• _What you should do_: Any picture among the records should be left out, please; retype the rest exactly.

*** Opening of Given data ***

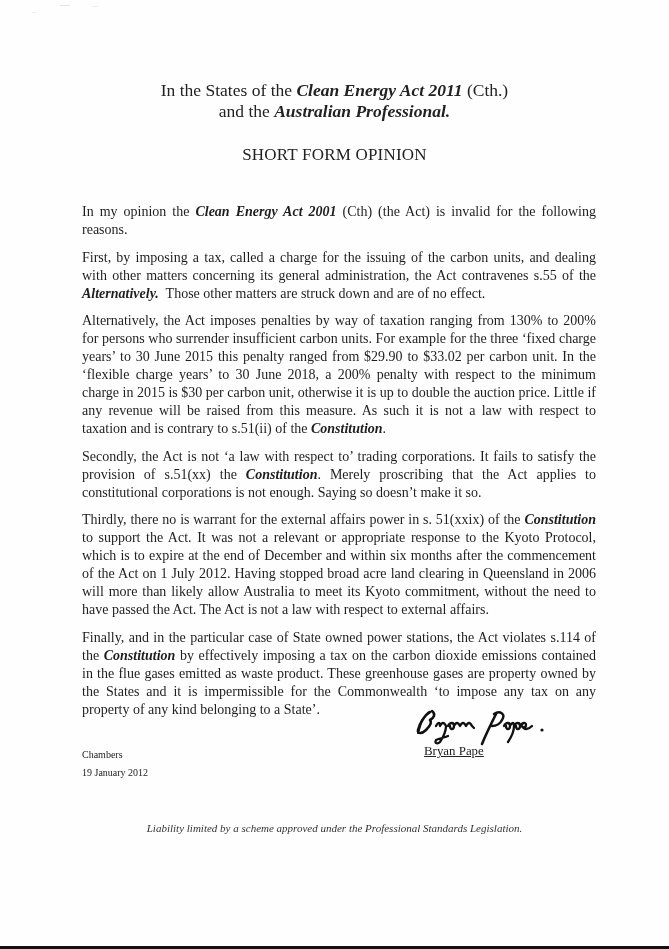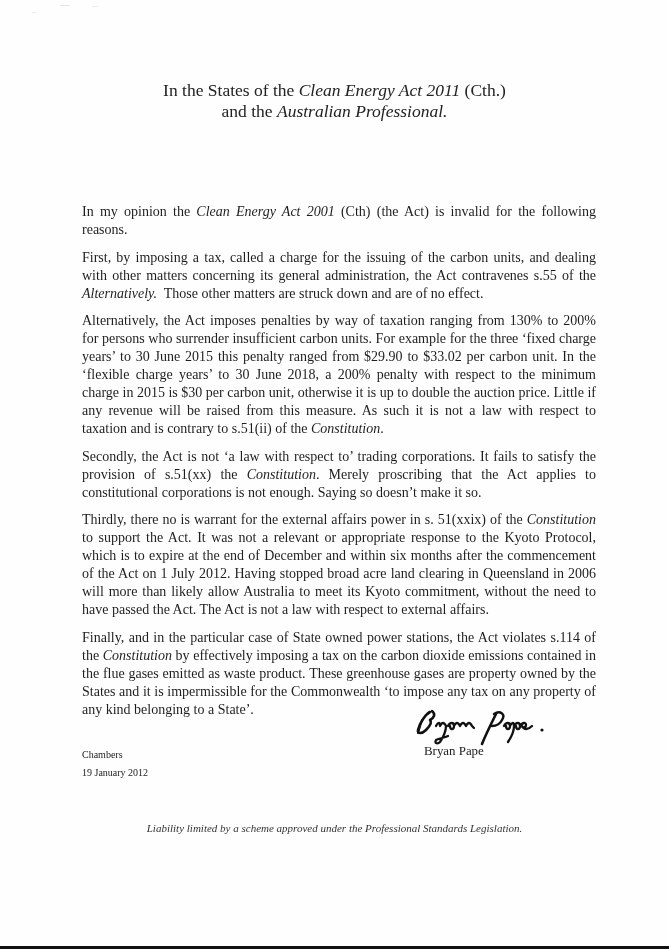--- a/index.html
+++ b/index.html
@@ -23,7 +23,7 @@
     font-size: 14px; line-height: 18px; color: #1e1e1e;
   }
   .body-text p { margin: 0 0 9.5px 0; text-align: justify; }
-  i { font-style: italic; }
+  i { font-style: italic; font-weight: bold; }
   .signature-area { position: absolute; left: 400px; top: 700px; width: 180px; height: 70px; }
   .signature-svg { position: absolute; left: 0; top: 0; width: 180px; height: 52px; }
   .signer-name {

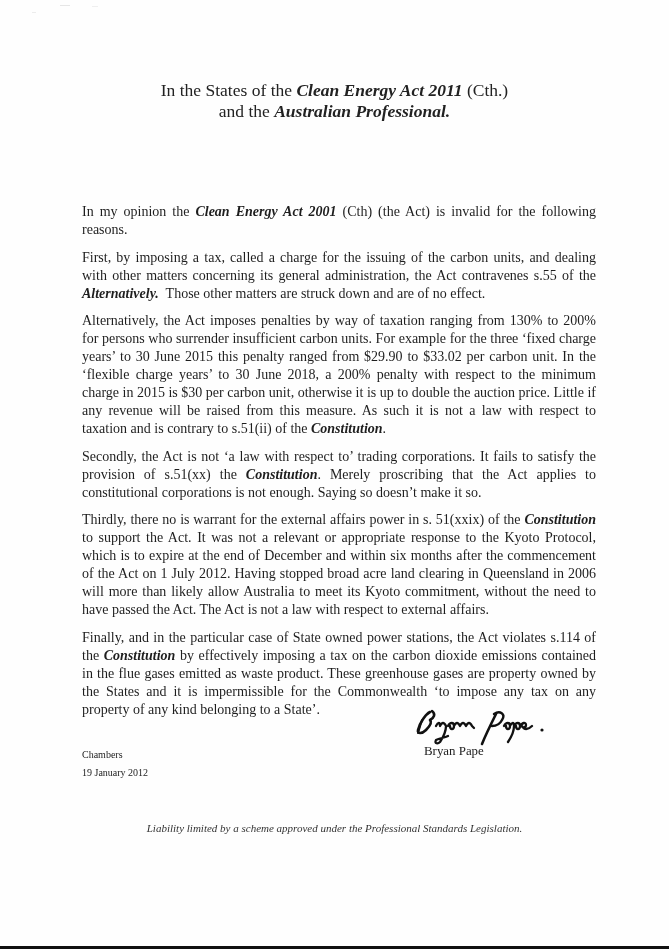--- a/index.html
+++ b/index.html
@@ -56,6 +56,7 @@
     </div>
   </div>
 
+  <div class="heading">SHORT FORM OPINION</div>
 
   <div class="body-text">
     <p><span>In my opinion the </span><i>Clean Energy Act 2001</i><span> (Cth) (the Act) is invalid for the following reasons.</span></p>

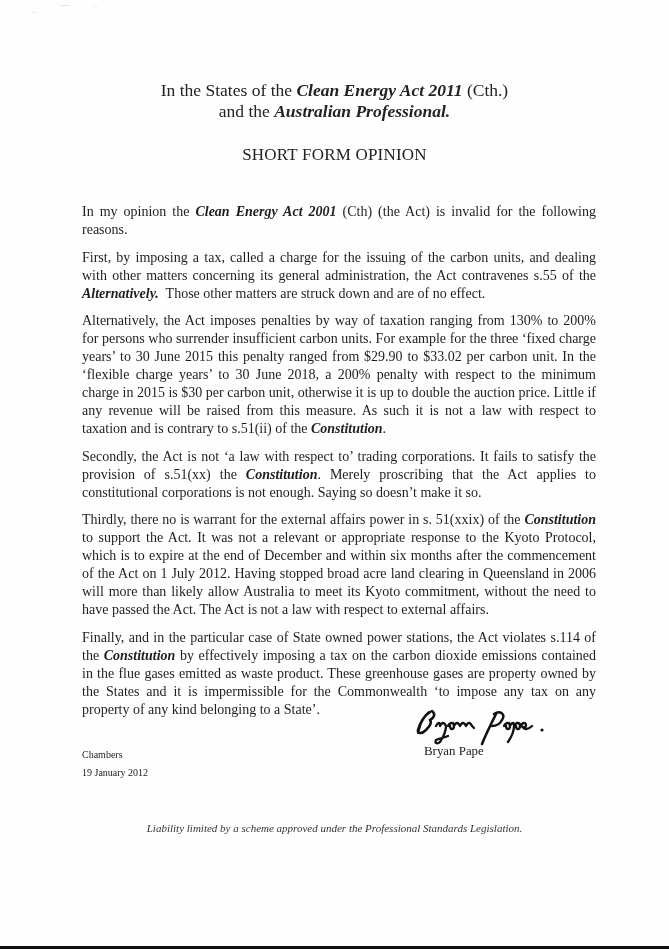--- a/index.html
+++ b/index.html
@@ -27,7 +27,7 @@
   .signature-area { position: absolute; left: 400px; top: 700px; width: 180px; height: 70px; }
   .signature-svg { position: absolute; left: 0; top: 0; width: 180px; height: 52px; }
   .signer-name {
-    position: absolute; left: 424px; top: 744px; font-size: 12.9px; color: #222;
+    position: absolute; left: 424px; top: 744px; font-size: 12.9px; color: #222; text-decoration: underline;
   }
   .chambers { position: absolute; left: 82px; top: 746px; font-size: 10px; line-height: 18px; color: #222; }
   .footer-note {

*** Close of Given data ***

• _Exercise answer_:
--- a/index.html
+++ b/index.html
@@ -23,7 +23,7 @@
     font-size: 14px; line-height: 18px; color: #1e1e1e;
   }
   .body-text p { margin: 0 0 9.5px 0; text-align: justify; }
-  i { font-style: italic; }
+  i { font-style: italic; font-weight: bold; }
   .signature-area { position: absolute; left: 400px; top: 700px; width: 180px; height: 70px; }
   .signature-svg { position: absolute; left: 0; top: 0; width: 180px; height: 52px; }
   .signer-name {

--- a/index.html
+++ b/index.html
@@ -56,6 +56,7 @@
     </div>
   </div>
 
+  <div class="heading">SHORT FORM OPINION</div>
 
   <div class="body-text">
     <p><span>In my opinion the </span><i>Clean Energy Act 2001</i><span> (Cth) (the Act) is invalid for the following reasons.</span></p>

--- a/index.html
+++ b/index.html
@@ -27,7 +27,7 @@
   .signature-area { position: absolute; left: 400px; top: 700px; width: 180px; height: 70px; }
   .signature-svg { position: absolute; left: 0; top: 0; width: 180px; height: 52px; }
   .signer-name {
-    position: absolute; left: 424px; top: 744px; font-size: 12.9px; color: #222;
+    position: absolute; left: 424px; top: 744px; font-size: 12.9px; color: #222; text-decoration: underline;
   }
   .chambers { position: absolute; left: 82px; top: 746px; font-size: 10px; line-height: 18px; color: #222; }
   .footer-note {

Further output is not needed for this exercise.